» What you should do: Your answer should consist of all lines in the listing that hold the word "width".

————————

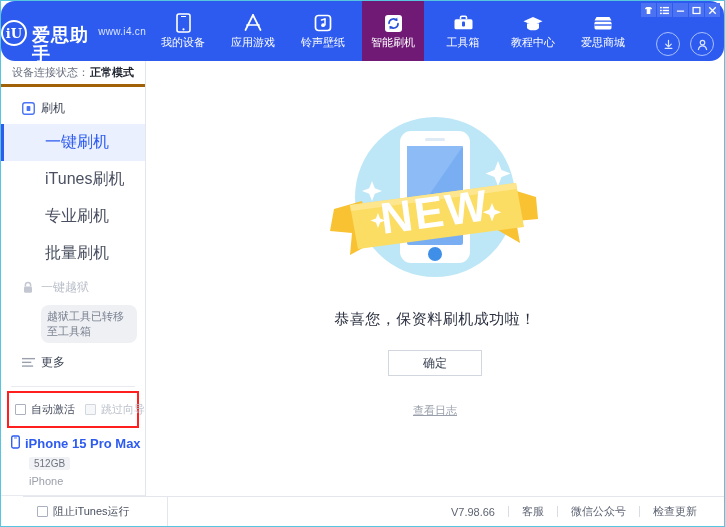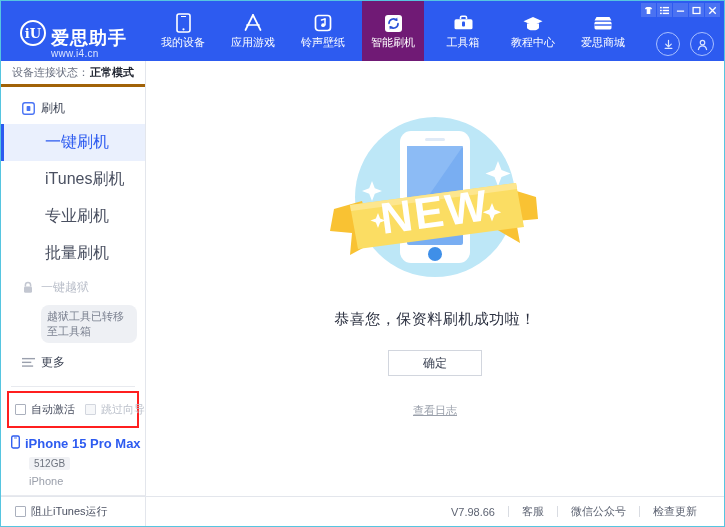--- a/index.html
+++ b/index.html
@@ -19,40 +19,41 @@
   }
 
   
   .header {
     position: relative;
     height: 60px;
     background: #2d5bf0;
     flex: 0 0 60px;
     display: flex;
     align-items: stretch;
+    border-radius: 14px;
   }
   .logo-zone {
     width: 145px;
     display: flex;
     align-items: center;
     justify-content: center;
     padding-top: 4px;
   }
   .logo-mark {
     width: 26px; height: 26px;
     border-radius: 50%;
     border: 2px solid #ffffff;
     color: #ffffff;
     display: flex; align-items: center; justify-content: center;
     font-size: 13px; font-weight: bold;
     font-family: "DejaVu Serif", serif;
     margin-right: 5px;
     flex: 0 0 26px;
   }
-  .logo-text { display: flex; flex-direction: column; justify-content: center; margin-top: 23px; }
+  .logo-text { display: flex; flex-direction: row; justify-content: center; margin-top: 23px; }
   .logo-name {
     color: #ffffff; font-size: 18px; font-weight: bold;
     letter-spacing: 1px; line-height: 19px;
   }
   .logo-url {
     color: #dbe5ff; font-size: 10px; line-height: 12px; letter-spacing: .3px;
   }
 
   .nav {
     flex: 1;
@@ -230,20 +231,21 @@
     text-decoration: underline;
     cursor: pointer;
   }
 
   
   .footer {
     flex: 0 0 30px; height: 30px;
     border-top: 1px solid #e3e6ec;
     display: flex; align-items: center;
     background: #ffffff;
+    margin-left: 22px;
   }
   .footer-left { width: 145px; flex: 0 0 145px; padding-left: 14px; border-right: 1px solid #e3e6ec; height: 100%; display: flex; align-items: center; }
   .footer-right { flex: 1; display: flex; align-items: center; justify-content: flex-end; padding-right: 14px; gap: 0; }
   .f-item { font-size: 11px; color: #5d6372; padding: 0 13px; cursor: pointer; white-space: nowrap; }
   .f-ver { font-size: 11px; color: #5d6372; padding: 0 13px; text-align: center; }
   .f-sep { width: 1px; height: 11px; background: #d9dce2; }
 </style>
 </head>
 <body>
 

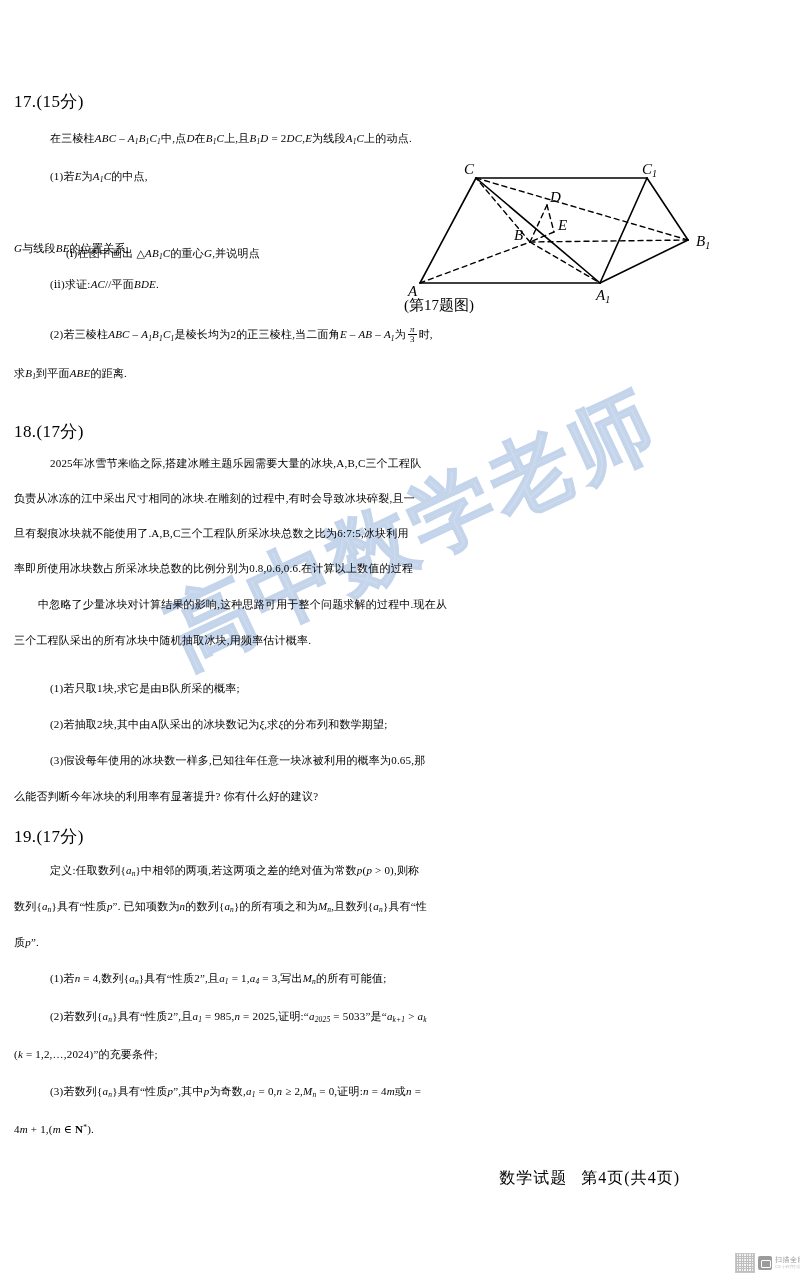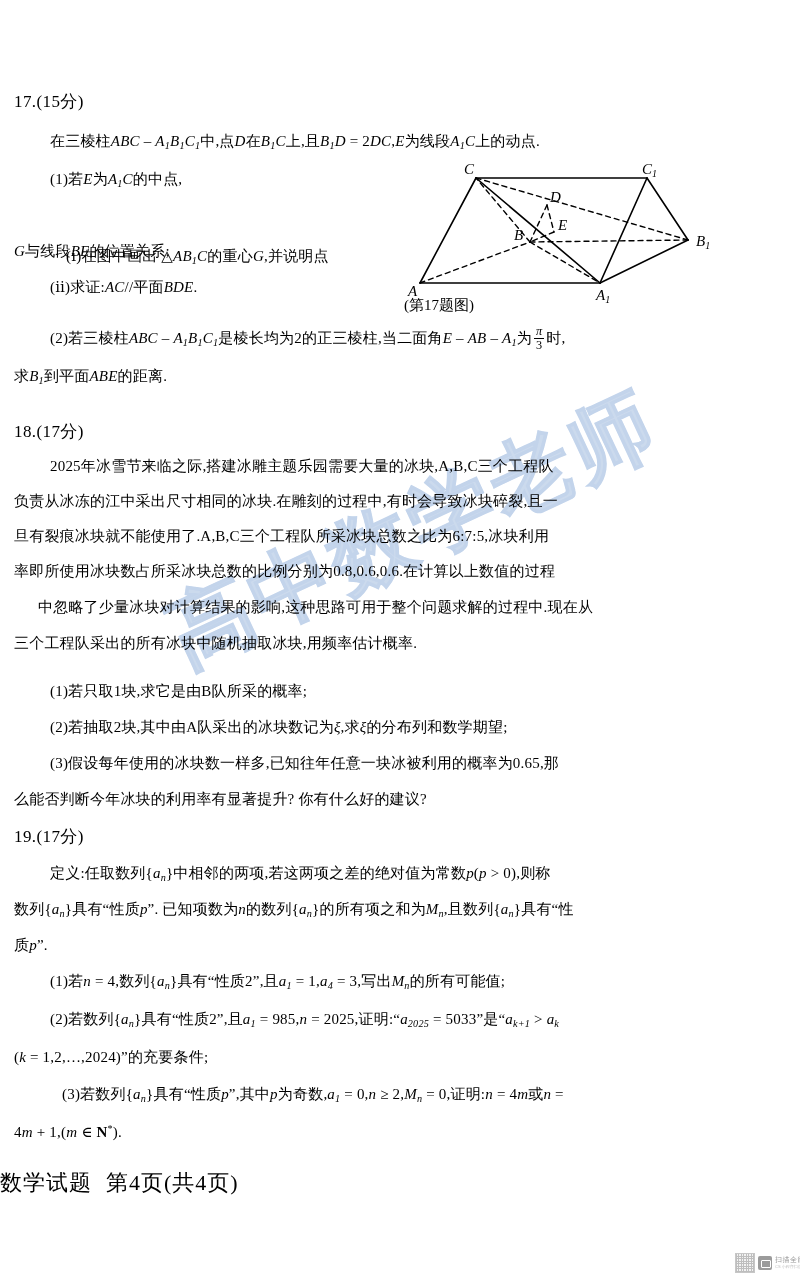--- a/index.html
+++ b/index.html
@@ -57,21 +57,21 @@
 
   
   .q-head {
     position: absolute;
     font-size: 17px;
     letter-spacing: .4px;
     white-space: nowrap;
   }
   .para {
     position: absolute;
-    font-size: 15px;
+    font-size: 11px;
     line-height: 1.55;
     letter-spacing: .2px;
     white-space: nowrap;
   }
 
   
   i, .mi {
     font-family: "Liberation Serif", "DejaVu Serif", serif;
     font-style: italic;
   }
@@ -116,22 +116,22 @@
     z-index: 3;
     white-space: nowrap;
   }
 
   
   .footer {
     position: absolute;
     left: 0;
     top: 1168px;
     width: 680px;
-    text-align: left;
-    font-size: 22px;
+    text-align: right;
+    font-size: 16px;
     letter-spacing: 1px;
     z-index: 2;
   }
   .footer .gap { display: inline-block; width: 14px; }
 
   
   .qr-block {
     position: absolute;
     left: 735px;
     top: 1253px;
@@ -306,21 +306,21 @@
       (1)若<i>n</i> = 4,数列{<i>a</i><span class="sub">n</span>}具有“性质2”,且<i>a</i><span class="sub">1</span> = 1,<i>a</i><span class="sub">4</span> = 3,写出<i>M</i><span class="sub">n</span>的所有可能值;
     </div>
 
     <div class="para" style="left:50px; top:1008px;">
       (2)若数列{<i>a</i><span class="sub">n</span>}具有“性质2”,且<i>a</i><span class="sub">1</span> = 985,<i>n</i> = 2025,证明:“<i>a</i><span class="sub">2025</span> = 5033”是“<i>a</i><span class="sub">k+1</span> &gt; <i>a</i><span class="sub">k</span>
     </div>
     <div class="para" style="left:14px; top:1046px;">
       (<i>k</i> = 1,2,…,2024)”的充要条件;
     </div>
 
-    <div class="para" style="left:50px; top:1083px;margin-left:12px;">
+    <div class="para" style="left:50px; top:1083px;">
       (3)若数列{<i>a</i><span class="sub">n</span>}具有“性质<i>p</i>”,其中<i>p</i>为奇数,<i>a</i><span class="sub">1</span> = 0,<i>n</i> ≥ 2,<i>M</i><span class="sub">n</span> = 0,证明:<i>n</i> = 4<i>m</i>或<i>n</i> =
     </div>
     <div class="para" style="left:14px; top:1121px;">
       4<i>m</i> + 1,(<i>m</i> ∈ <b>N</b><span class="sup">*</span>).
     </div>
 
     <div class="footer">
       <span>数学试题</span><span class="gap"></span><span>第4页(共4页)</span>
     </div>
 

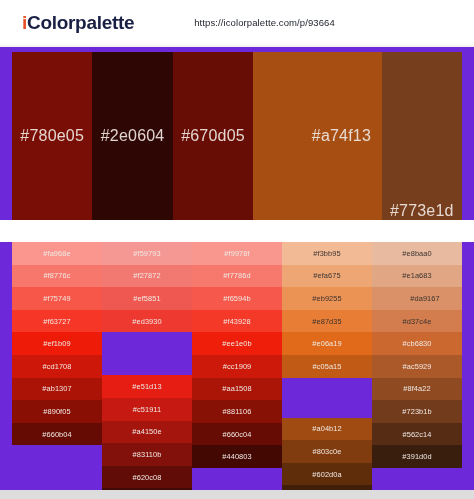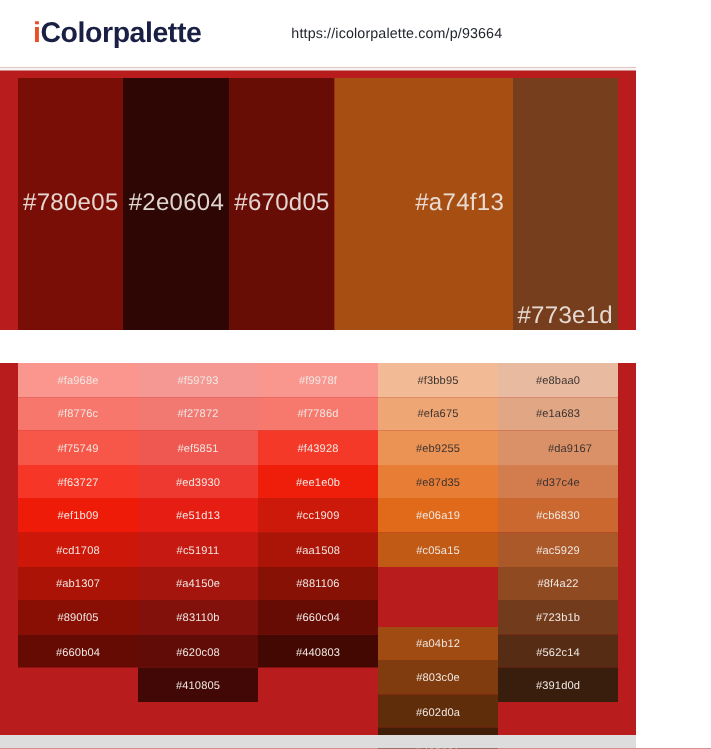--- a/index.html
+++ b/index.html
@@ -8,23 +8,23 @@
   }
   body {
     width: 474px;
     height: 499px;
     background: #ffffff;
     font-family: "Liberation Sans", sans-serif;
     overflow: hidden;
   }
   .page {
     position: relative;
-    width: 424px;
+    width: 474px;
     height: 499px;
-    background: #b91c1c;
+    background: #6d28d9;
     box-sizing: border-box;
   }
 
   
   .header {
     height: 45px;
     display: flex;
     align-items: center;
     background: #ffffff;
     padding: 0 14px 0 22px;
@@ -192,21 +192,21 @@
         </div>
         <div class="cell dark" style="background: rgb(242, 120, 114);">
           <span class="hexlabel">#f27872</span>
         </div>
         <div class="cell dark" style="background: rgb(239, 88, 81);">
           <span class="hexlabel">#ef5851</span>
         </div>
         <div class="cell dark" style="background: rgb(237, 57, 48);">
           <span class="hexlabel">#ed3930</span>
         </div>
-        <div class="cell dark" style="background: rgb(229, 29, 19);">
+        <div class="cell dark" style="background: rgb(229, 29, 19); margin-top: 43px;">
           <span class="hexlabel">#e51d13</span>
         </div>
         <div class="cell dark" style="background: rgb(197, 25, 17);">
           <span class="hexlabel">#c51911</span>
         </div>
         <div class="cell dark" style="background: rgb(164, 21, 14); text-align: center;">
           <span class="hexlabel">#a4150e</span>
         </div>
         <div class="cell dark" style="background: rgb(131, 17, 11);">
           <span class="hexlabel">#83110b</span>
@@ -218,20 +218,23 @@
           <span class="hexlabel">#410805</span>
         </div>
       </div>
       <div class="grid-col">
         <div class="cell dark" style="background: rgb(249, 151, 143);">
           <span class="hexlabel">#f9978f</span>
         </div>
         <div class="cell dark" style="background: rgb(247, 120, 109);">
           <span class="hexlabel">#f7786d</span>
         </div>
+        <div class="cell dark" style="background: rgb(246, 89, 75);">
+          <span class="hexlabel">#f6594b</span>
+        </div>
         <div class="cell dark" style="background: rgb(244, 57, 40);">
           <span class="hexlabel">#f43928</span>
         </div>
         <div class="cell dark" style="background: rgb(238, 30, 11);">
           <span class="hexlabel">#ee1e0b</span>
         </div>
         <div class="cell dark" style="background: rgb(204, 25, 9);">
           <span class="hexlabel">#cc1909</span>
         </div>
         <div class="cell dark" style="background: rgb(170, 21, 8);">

————————

» Answer space:
     width: 145px;
     width: 26px; height: 26px;
   .footer-left { width: 145px; flex: 0 0 145px; padding-left: 14px; border-right: 1px solid #e3e6ec; height: 100%; display: flex; align-items: center; }
   .f-sep { width: 1px; height: 11px; background: #d9dce2; }
     width: 680px;
   .footer .gap { display: inline-block; width: 14px; }
     width: 474px;
-    width: 424px;
+    width: 474px;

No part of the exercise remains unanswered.